Jane pressed herself against the wall, leaning her head back. In her mind Jane could see the three DNA maps from the pink box. Two, she knew, one she didn't. And one of the ones she knew was hers. "I hadn't even been born yet."

"Been born yet? I don't understand."

"She had to use a base she knew. It's what I would have done, it's what I have done. Built into that were traits they wanted from the Aurelias, that strange fungus from Beckdas 5. She fattened it up with traits from the third: photocellulation and lab report after lab report on voluntary pressurization on the cellular level, it must have been Seehoiah. She used the base profile again, to fill in the gaps." Jane turned to John, hands in supplication, eyes in desperation. "The base profile was mine. It was mine. I hadn't even been born yet! I can't be her. If there is any kindness in the universe please... I can't be her. I'm not ambitious; I just like to work with others."

John was thoughtful for a moment, eyes fixed on Jane, he reached out to her and held her hands in his. "I don't understand this. I don't know what I can do to help you, but I will say this: Ambition is not wrong. It is only wrong when it is trampling others in its path; it can be used just as well to lift, to give life rather than destroy."

"My life is already destroyed. It is not mine. You say our lives are the one thing we truly own; I've never owned mine. My life belongs to the other Jane."

"That's not what I see."

Jane closed her eyes, and two fat tears escaped, boldly rolling down her cheeks. Jane took her hands from John's and wiped them away. Feeling as bold as those tears she asked, "What do you see?"

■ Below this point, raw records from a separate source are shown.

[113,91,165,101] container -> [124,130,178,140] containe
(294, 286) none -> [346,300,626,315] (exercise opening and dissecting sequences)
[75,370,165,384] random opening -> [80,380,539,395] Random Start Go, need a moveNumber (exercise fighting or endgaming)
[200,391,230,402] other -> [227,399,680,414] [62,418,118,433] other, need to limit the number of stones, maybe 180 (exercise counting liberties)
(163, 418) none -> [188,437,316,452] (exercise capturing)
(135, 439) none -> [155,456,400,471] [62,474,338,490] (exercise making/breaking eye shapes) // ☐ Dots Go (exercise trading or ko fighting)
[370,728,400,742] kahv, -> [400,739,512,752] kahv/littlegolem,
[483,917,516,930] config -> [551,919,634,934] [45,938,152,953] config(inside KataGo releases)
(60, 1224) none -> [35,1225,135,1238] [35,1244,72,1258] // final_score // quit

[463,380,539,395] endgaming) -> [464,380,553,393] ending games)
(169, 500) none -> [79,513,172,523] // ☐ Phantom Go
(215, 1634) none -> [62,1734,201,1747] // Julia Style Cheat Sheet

"Her life belongs to you. It's yours, you can make it whatever you want. All she did was go first."

Jane was speechless, astonished beyond anything she had ever felt.

There was a sound in the corridor. John drew up his legs and went immediately into a fighting stance. In his hands was a weapon he had concealed. It was pointed at the door that was still held open by Michael's backpack. Blocking the light that spilled into the dark, shadowy room was Evan.

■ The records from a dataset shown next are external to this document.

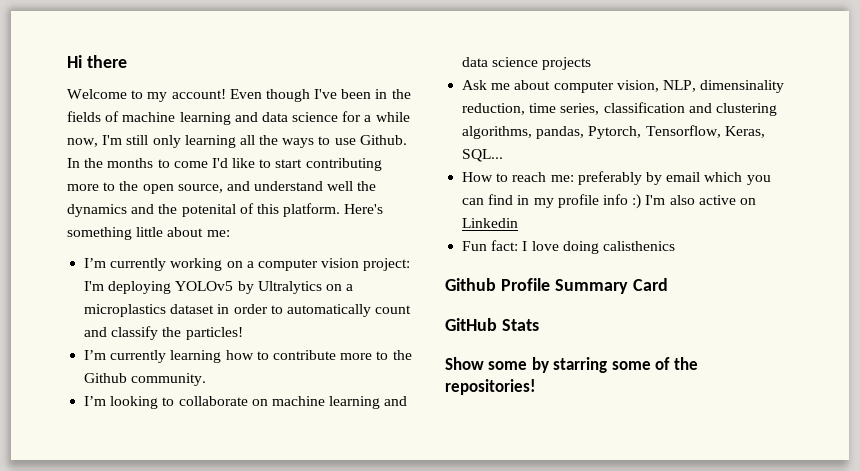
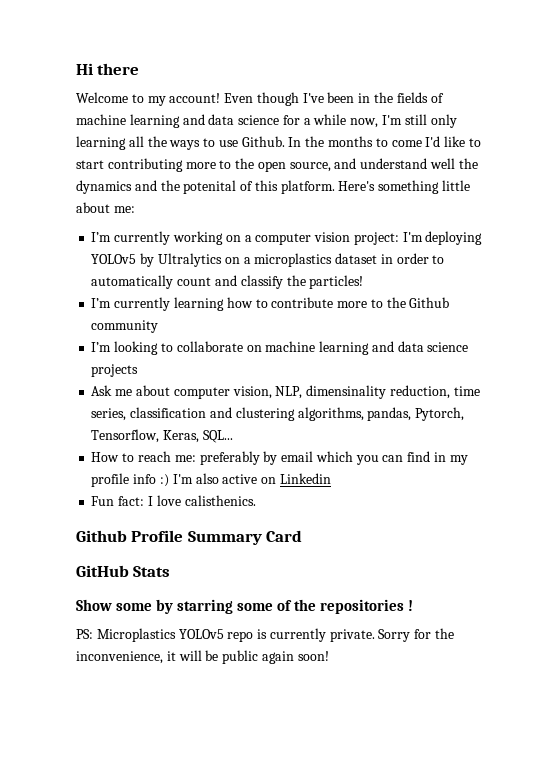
[131,373,207,386] community. -> [91,320,159,333] community
[562,241,675,254] doing calisthenics -> [184,495,256,506] calisthenics.
[445,379,536,395] repositories! -> [320,599,414,614] [76,628,455,642] [76,650,329,664] repositories ! // PS: Microplastics YOLOv5 repo is currently private. Sorry for the inconvenience, it will be public again soon!

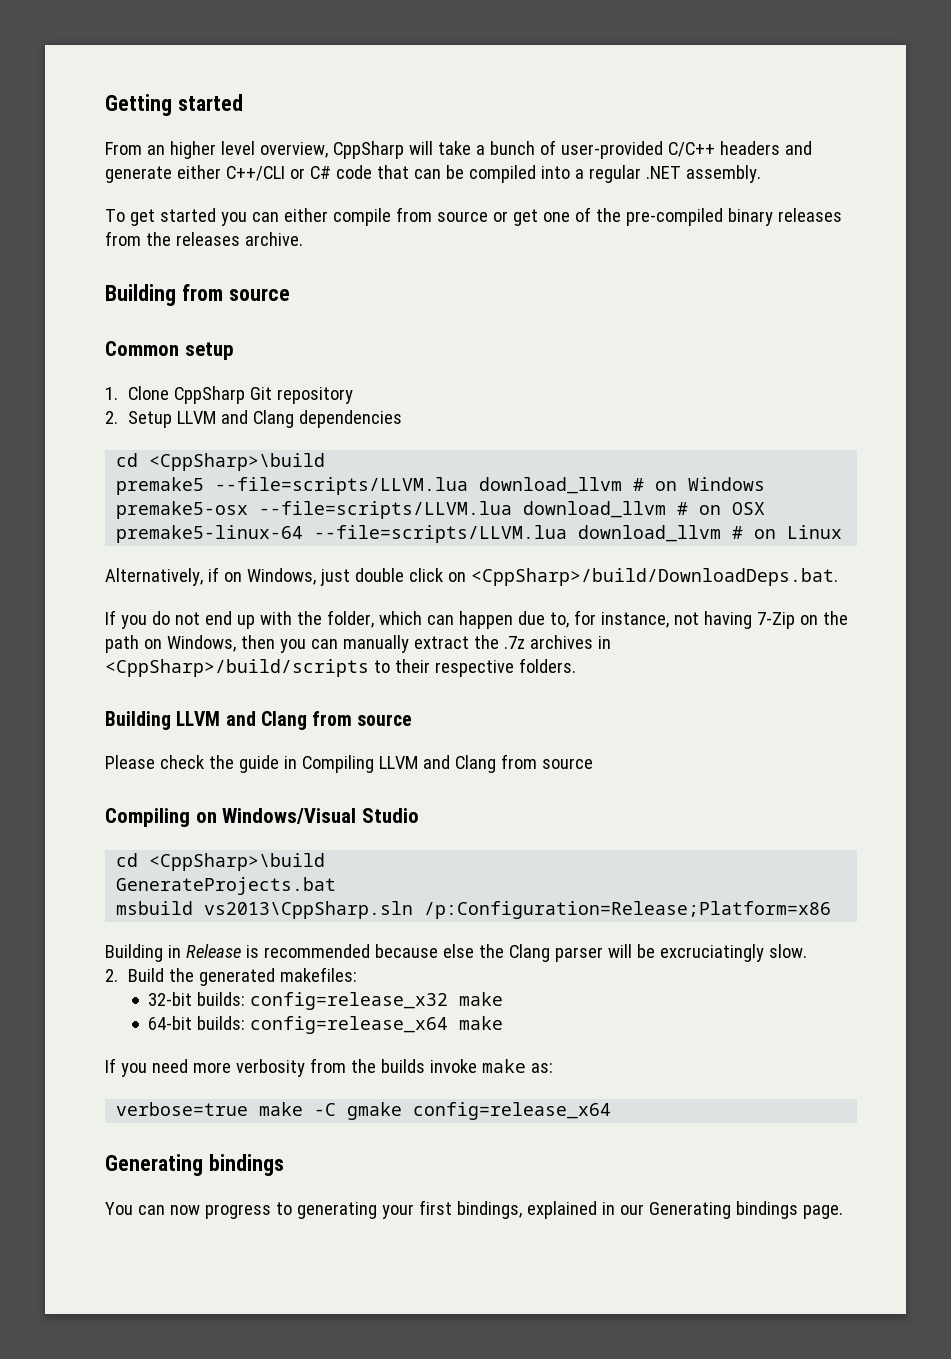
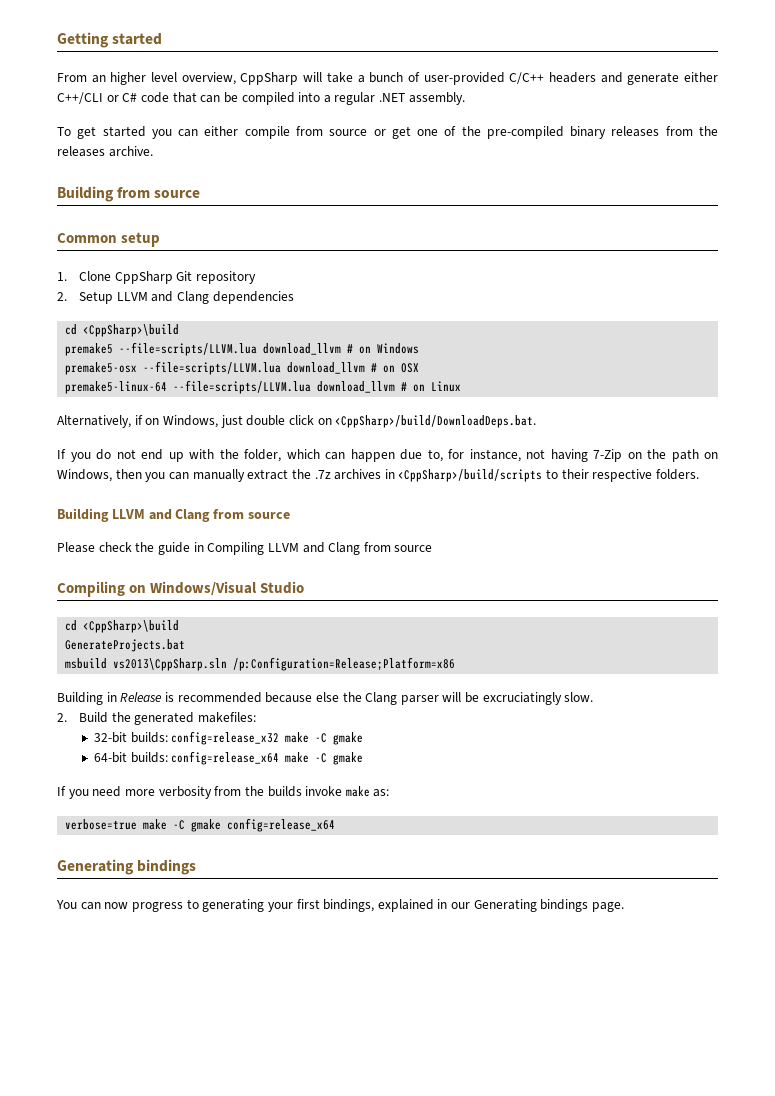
(504, 999) none -> [315,732,364,745] -C gmake
(504, 1023) none -> [315,752,364,765] -C gmake

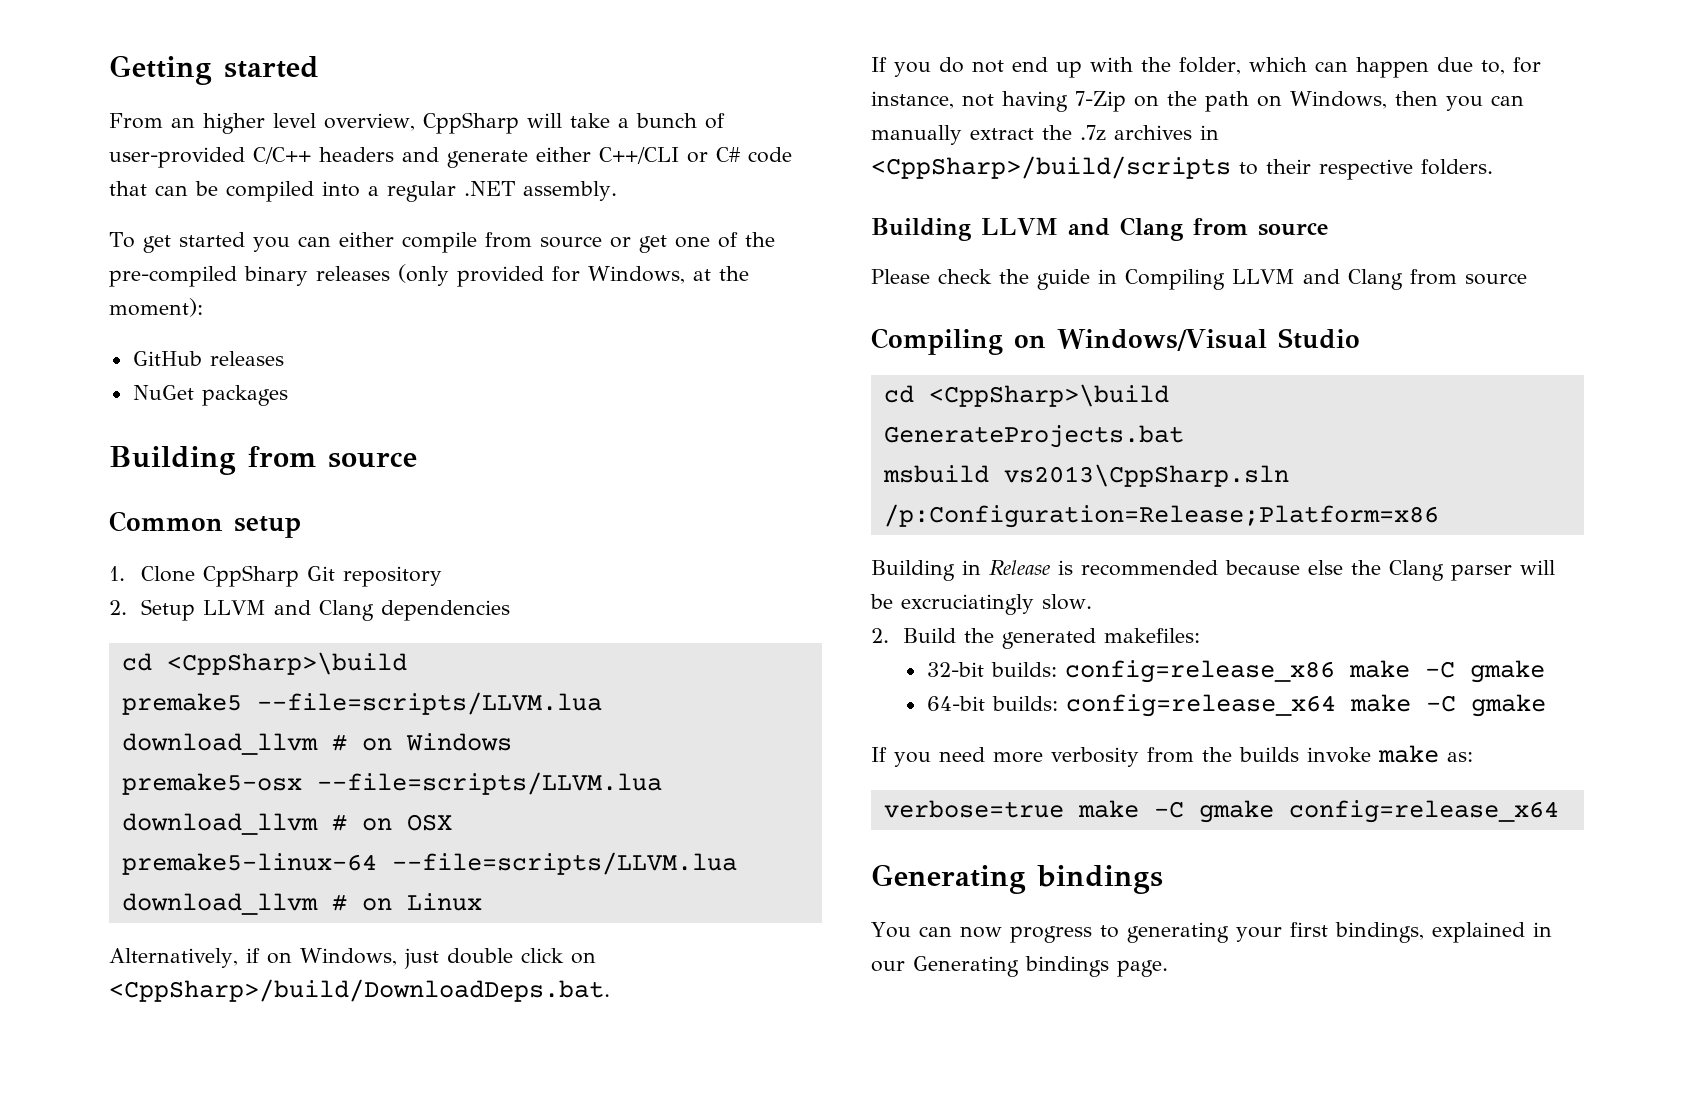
[665,126,719,136] [57,146,153,157] from the releases archive. -> [398,264,749,287] [109,298,203,317] [132,351,284,366] [132,385,288,406] (only provided for Windows, at the moment): // GitHub releases // NuGet packages
[171,731,280,745] config=release_x32 -> [1064,660,1335,683] config=release_x86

John instinctively backed up, and Jane could tell by his movements and body language that he was looking for another way out.

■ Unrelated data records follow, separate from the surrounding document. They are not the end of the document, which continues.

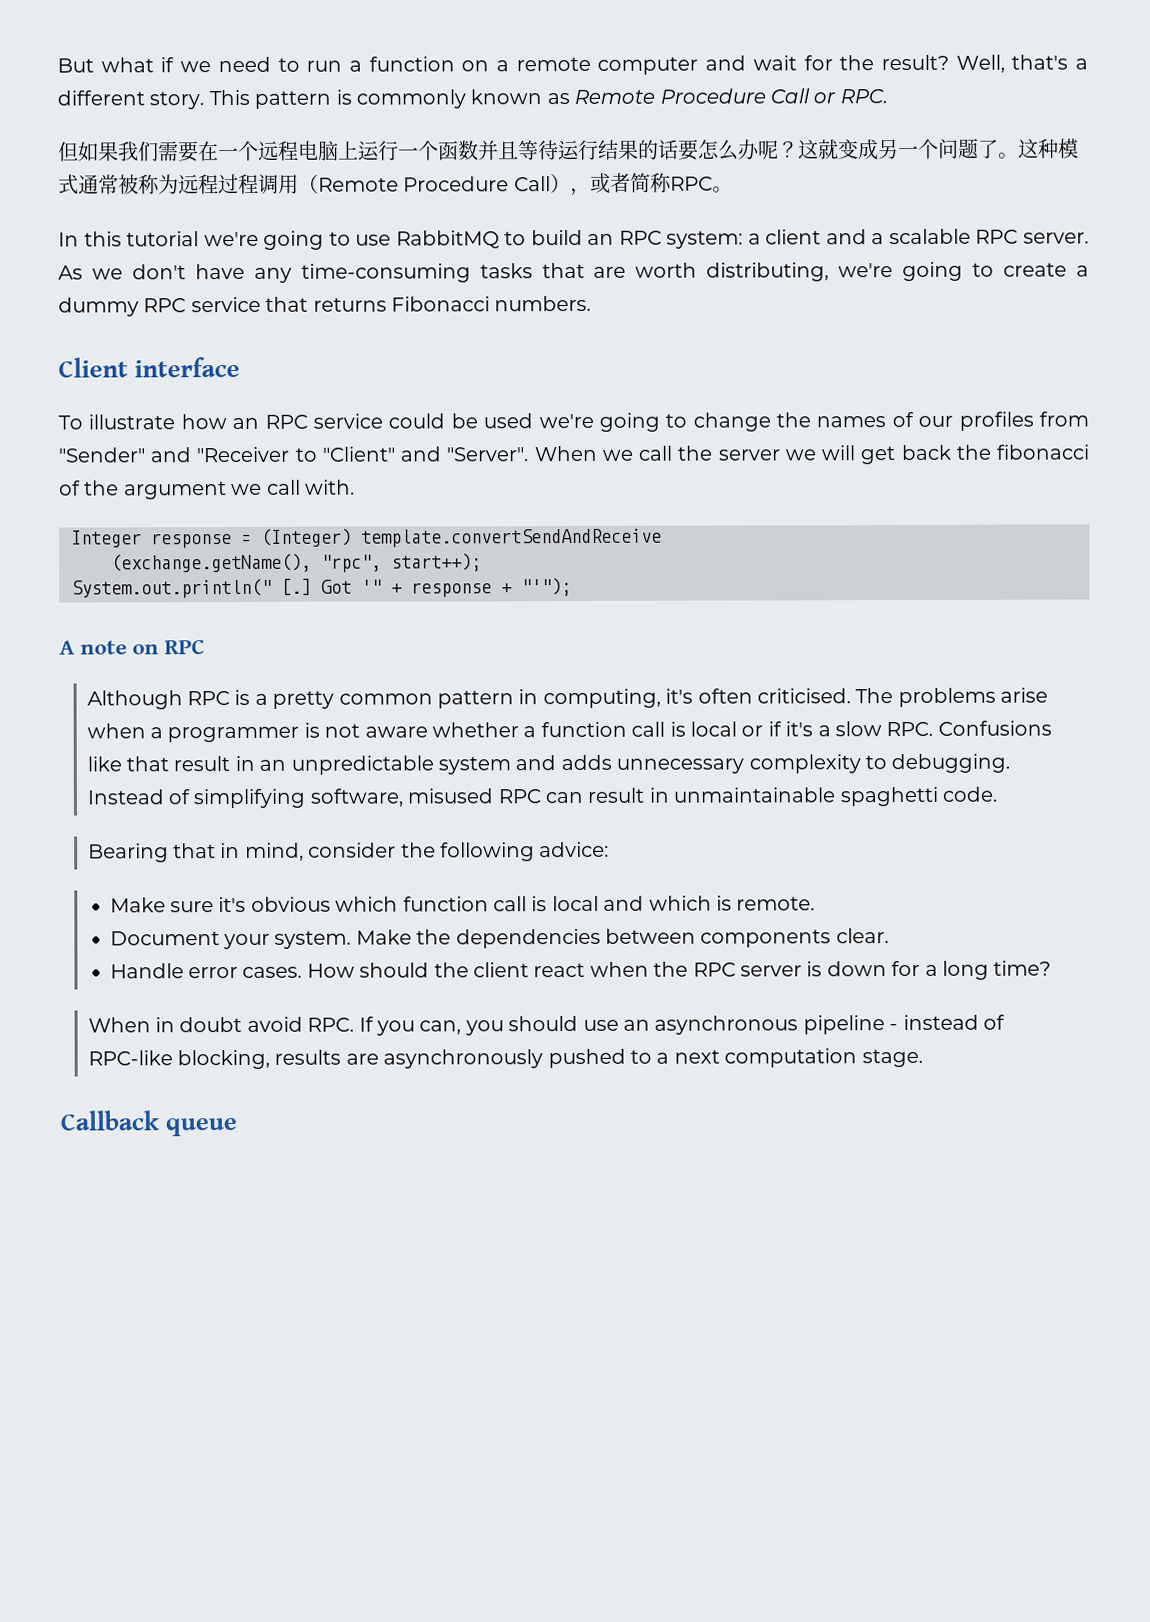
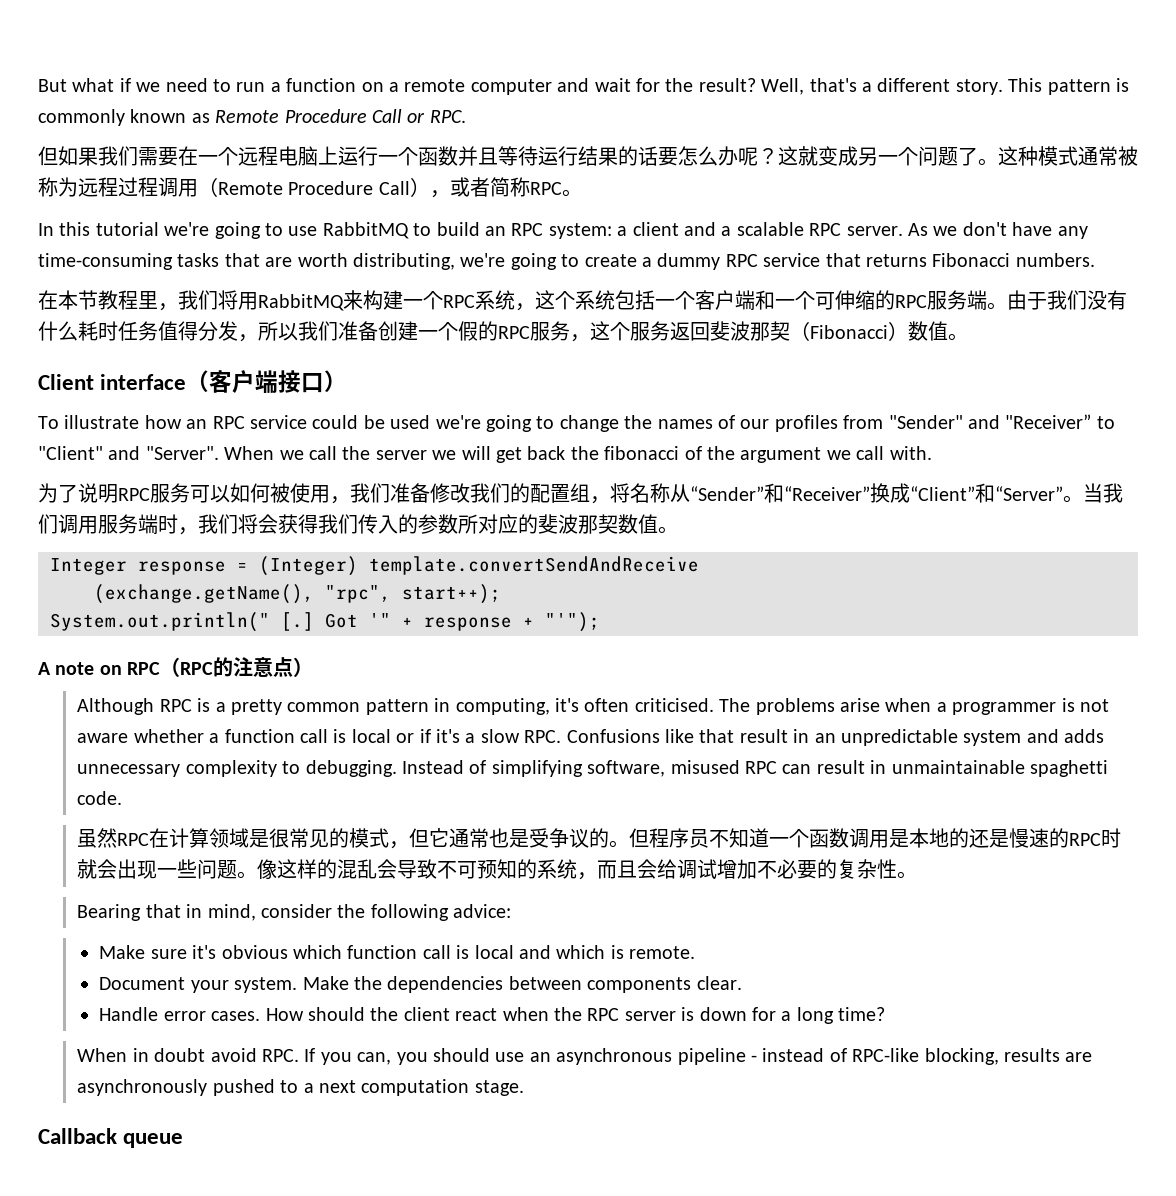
(592, 303) none -> [38,290,1127,311] [38,321,968,342] // 在本节教程里，我们将用RabbitMQ来构建一个RPC系统，这个系统包括一个客户端和一个可伸缩的RPC服务端。由于我们没有什么耗时任务值得分发，所以我们准备创建一个假的RPC服务，这个服务返回斐波那契（Fibonacci）数值。
(240, 367) none -> [186,370,348,393] （客户端接口）
[196,446,290,463] "Receiver -> [1005,414,1092,429] "Receiver”
(355, 487) none -> [38,483,1123,504] [38,514,678,535] // 为了说明RPC服务可以如何被使用，我们准备修改我们的配置组，将名称从“Sender”和“Receiver”换成“Client”和“Server”。当我们调用服务端时，我们将会获得我们传入的参数所对应的斐波那契数值。
(206, 647) none -> [160,657,314,677] （RPC的注意点）
(998, 794) none -> [77,828,1122,849] [77,859,918,880] // 虽然RPC在计算领域是很常见的模式，但它通常也是受争议的。但程序员不知道一个函数调用是本地的还是慢速的RPC时就会出现一些问题。像这样的混乱会导致不可预知的系统，而且会给调试增加不必要的复杂性。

"There is no other way out." Jane stated.

"There is always another way out. It just isn't pretty, or easy."

Evan kept his eyes on the window, and when he heard Jane's voice, the corners of his mouth turned up slightly, but the moment he heard John's he scowled and his body stiffened. He began to draw in a long deep breath and Jane knew what was coming. She darted to him, cupping her hands over his face, blocking out everything but her, and then she began to sing the song. Evan looked up into her eyes, and for a moment she saw confusion, then fear, and then another set of eyes opened. Jane sang one more line of the song and then she pulled Evan close, burying his face into her shoulder. "I'm here." she whispered, and she didn't say those words of comfort in Evan's language, she said it in English. In one rapid movement, Evan's body exhaled his tension, not unlike collapsing in relief.

Jane effortlessly picked him up. "The dream, always, no way in. Open the door, open the door." Jane glanced at John. A sadness had come over John, the depth of which Jane recognized. "There is always another way in." Jane adapted John's words, "It just isn't pretty, or easy. The song—the song I sang when I first met Seehoiah and they couldn't quite see who I was. They know it too. When I sing it, they come to listen. I can see it in Evan's eyes, they can see through his eyes."

"Then for once they can see something other than their own blindness."

"Maybe I've been trying to open the wrong door." Jane felt a deep uneasiness come over her, a distinct coldness, like the feeling you get when you realize you've made a big mistake. And the way John uncomfortably shifted told her he felt it too. Jane moved quickly through the door and John followed, taking Michael's backpack. The door slowly and silently swung shut, deepening the room back to blackness. Through the window, twenty five meters back, crouched into an upper corner blackness stirred. Seehoiah opened its eyes and for the first time in one hundred and fifty years, it saw beyond its own prison.